23 Toen trad Zedekia, de zoon van Kenaana, toe, en sloeg Micha op het kinnebakken, en hij zeide: Door wat weg is de Geest des HEEREN van mij doorgegaan, om u aan te spreken?
24 En Micha zeide: Zie, gij zult het zien aan dienzelfden dag, als gij zult gaan van kamer in kamer, om u te versteken.

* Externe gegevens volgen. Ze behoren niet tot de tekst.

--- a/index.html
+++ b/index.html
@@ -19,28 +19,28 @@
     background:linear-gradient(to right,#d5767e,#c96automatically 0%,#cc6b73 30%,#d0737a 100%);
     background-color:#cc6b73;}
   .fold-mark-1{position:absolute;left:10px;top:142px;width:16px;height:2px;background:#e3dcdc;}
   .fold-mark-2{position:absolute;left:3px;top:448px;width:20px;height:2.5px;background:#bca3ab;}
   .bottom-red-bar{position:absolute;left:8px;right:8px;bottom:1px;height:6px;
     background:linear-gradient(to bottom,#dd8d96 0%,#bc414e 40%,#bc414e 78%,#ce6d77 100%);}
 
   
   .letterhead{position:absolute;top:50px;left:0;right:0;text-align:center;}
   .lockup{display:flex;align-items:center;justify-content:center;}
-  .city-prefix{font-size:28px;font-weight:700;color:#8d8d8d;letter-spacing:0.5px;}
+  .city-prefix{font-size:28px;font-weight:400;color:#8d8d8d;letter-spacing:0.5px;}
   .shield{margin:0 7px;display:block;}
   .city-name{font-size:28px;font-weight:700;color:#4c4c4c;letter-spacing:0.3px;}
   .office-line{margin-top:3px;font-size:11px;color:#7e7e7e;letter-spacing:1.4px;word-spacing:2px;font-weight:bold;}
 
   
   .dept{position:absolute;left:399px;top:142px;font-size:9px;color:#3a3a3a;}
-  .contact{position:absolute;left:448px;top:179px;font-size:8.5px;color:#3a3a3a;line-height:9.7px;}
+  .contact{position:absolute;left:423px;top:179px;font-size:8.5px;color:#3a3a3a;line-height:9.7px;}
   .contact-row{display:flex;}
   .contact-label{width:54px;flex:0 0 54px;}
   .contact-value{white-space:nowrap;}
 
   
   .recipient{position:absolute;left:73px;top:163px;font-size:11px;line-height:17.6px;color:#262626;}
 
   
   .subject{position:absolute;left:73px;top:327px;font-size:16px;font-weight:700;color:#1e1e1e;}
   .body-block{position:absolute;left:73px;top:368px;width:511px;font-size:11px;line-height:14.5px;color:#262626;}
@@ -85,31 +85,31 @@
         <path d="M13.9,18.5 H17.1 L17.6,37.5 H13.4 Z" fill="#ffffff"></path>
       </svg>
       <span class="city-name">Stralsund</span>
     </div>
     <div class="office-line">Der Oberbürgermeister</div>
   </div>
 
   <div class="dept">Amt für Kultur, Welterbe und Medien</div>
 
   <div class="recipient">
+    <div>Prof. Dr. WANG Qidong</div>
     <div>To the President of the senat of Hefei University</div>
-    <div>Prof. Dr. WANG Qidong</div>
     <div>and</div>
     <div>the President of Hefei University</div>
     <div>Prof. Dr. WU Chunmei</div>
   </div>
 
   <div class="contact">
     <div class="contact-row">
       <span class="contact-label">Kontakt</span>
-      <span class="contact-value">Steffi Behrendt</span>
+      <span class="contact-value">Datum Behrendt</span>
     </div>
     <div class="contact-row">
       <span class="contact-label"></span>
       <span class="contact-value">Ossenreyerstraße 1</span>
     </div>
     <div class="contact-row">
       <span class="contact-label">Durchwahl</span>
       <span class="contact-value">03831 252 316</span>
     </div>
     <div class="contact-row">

25 De koning van Israel nu zeide: Neemt Micha, en brengt hem weder tot Amon, den overste der stad, en tot Joas, den zoon des konings;
26 En gijlieden zult zeggen: Zo zegt de koning: Zet dezen in het gevangenhuis, en spijst hem met brood der bedruktheid, en met water der bedruktheid, totdat ik met vrede wederkom.
27 En Micha zeide: Indien gij enigszins met vrede wederkomt, zo heeft de HEERE door mij niet gesproken. Verder zeide hij: Hoort, gij volken altegaar!
28 Alzo toog de koning van Israel, en Josafat, de koning van Juda, op naar Ramoth in Gilead.
29 En de koning van Israel zeide tot Josafat: Als ik mij versteld heb, zal ik in den strijd komen; maar gij, trek uw klederen aan. Alzo verstelde zich de koning van Israel, en zij kwamen in den strijd.